Barron Silsby has a new home in Maryville.
The 6-foot-1 guard out of Perry High School (Gilbert, Ariz.) has committed to **Northwest Missouri State**, locking in with one of the most decorated programs in Division II basketball. The Bearcats — owners of multiple national titles and one of the gold-standard cultures in the MIAA — get a battle-tested floor general who already knows what playing for trophies feels like.
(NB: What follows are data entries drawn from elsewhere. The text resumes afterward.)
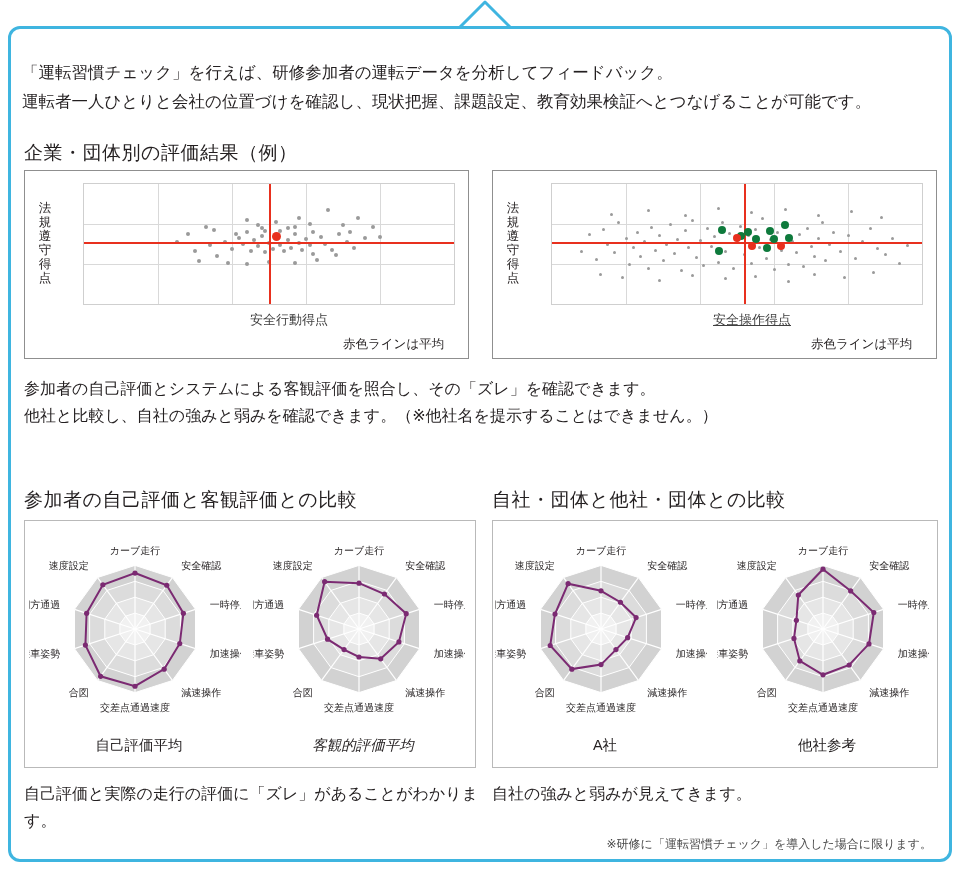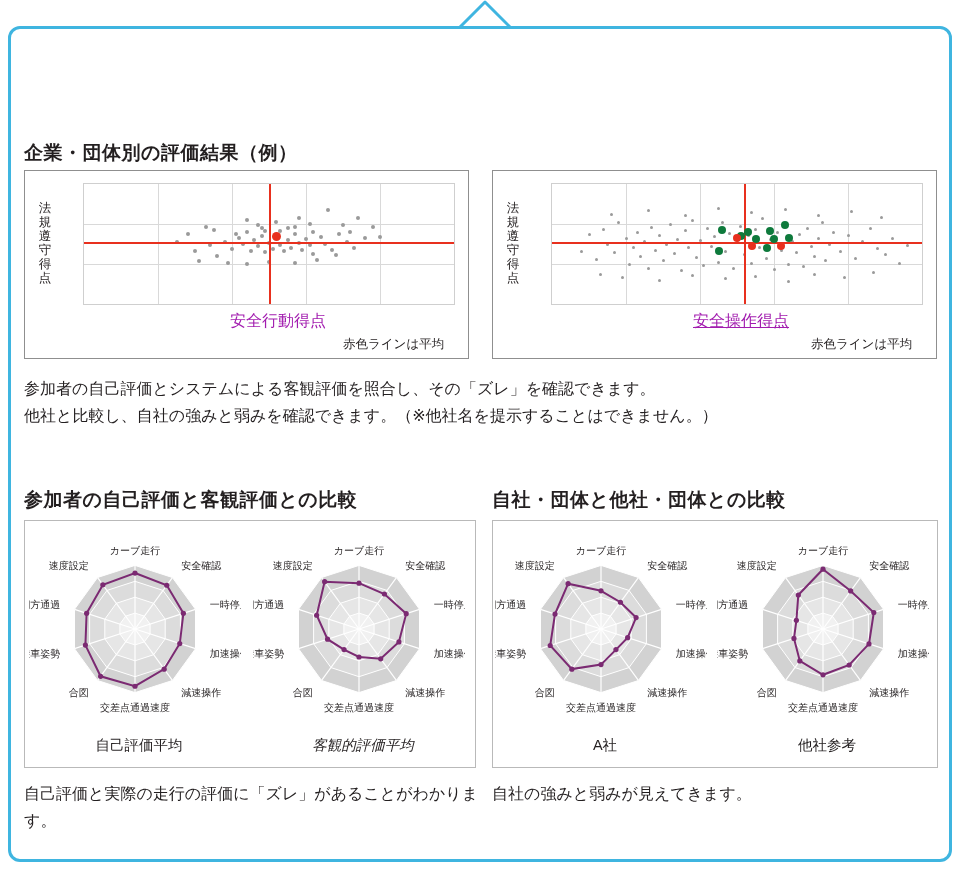--- a/index.html
+++ b/index.html
@@ -81,6 +81,10 @@
 
   <div class="panel"></div>
 
+  <div class="intro">
+    <div>「運転習慣チェック」を行えば、研修参加者の運転データを分析してフィードバック。</div>
+    <div>運転者一人ひとりと会社の位置づけを確認し、現状把握、課題設定、教育効果検証へとつなげることが可能です。</div>
+  </div>
 
   <div class="sec-title" style="left:24px;top:140px;">企業・団体別の評価結果（例）</div>
 

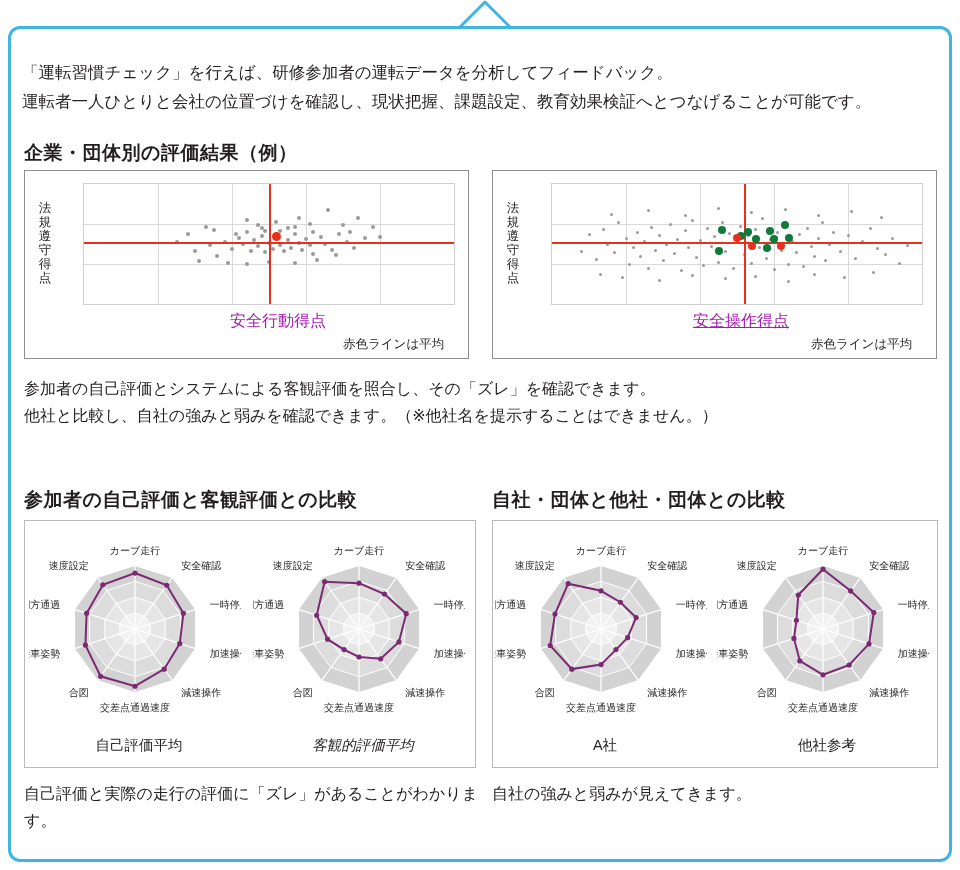--- a/index.html
+++ b/index.html
@@ -26,7 +26,7 @@
   }
 
   .sec-title{
-    position:absolute;font-size:19px;font-weight:bold;color:#231f20;
+    position:absolute;font-size:19px;font-weight:normal;color:#231f20;
     letter-spacing:.5px;
   }
 

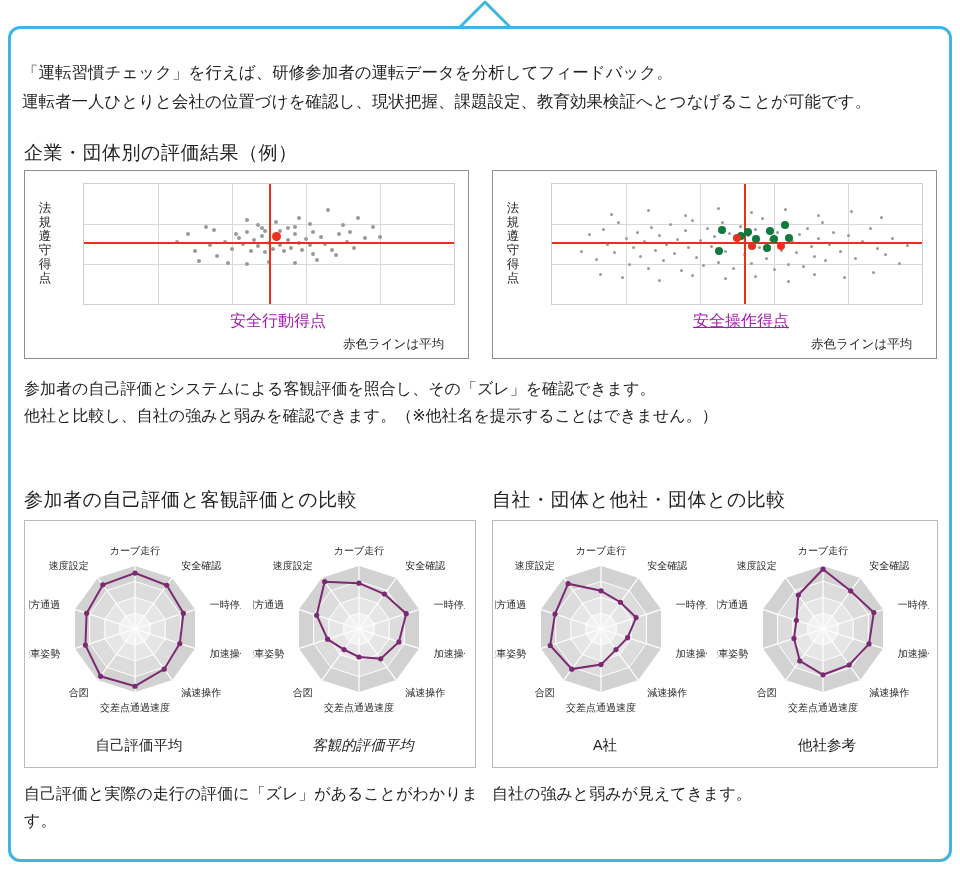--- a/index.html
+++ b/index.html
@@ -47,7 +47,7 @@
     position:absolute;font-size:12.5px;line-height:1.12;text-align:center;
     width:16px;color:#231f20;
   }
-  .xlab{position:absolute;font-size:16px;color:#a21caf;}
+  .xlab{position:absolute;font-size:13px;color:#404040;margin-left:20px;}
   .notelab{position:absolute;font-size:12.5px;color:#231f20;text-align:center;}
 
   .bodytext{

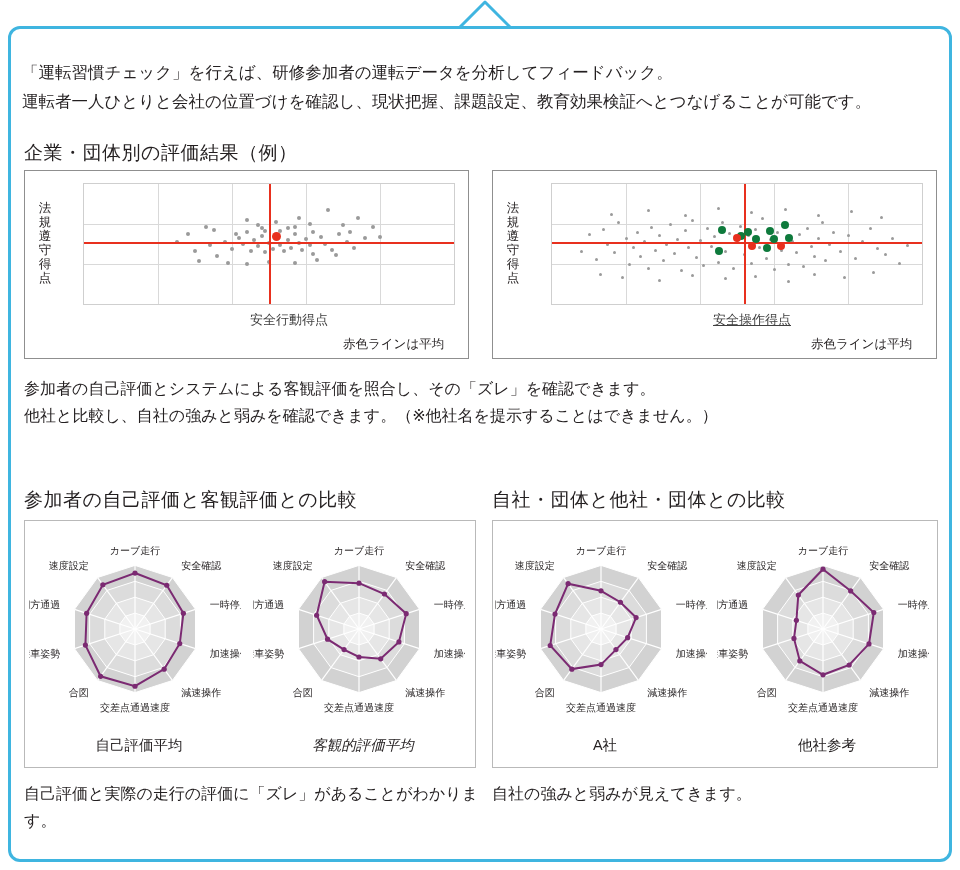--- a/index.html
+++ b/index.html
@@ -470,6 +470,7 @@
   <div class="bodytext" style="left:24px;top:780px;width:460px;">自己評価と実際の走行の評価に「ズレ」があることがわかります。</div>
   <div class="bodytext" style="left:492px;top:780px;width:440px;">自社の強みと弱みが見えてきます。</div>
 
+  <div class="footnote">※研修に「運転習慣チェック」を導入した場合に限ります。</div>
 </div>
 
 </body></html>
This isn't a kid stepping into the unknown. Silsby is walking into a winning program with the resume of a winner.
The Perry Pedigree#
Before Maryville, before the recruiting circuit, Silsby was running point for the most dominant high school program in Arizona. The Perry Pumas won three straight Open Division state titles with him on the floor, capping his senior season in 2024 by knocking off Millennium 71-67 for the three-peat. He famously snuck behind the defense for a back-cut layup to give Perry a 67-63 lead late — exactly the kind of read-the-game moment that defined his prep career.
Oh — and his running mate at Perry? Just a guy named **Koa Peat**.
Peat — a five-star, top-10 national recruit who would go on to commit to Arizona and is now a projected 2026 NBA Draft pick — was the supernova. Silsby was the steady hand around him. Their Perry teams torched opponents at the Les Schwab Invitational and Hoophall West, with Silsby dropping 20+ in showcase wins and pouring in 6-of-8 from three in one of his signature games. He left Perry as a 4.0+ student and one of the elite shooters in the state, with the kind of unlimited range that translates at every level.
When you've shared a backcourt with that kind of talent and held your own, you're not flinching at the MIAA.
What He Brings to Northwest#
Silsby fits the Northwest Missouri State blueprint cleanly: high IQ, ultra-competitive, plays inside the system, and shoots the absolute lights out. The Bearcats have built their dynasty on guards who can space the floor, take care of the rock, and execute at championship speed in March. Silsby checks all three boxes.
He's a system point guard with NBA-prospect-tested experience, a hardware-stacked high school resume, and the shot-making to swing a possession. That's a value-add bench piece on day one and a potential rotation problem for the rest of the league within a season.
The MIAA is the deepest league in Division II. The Bearcats just got deeper.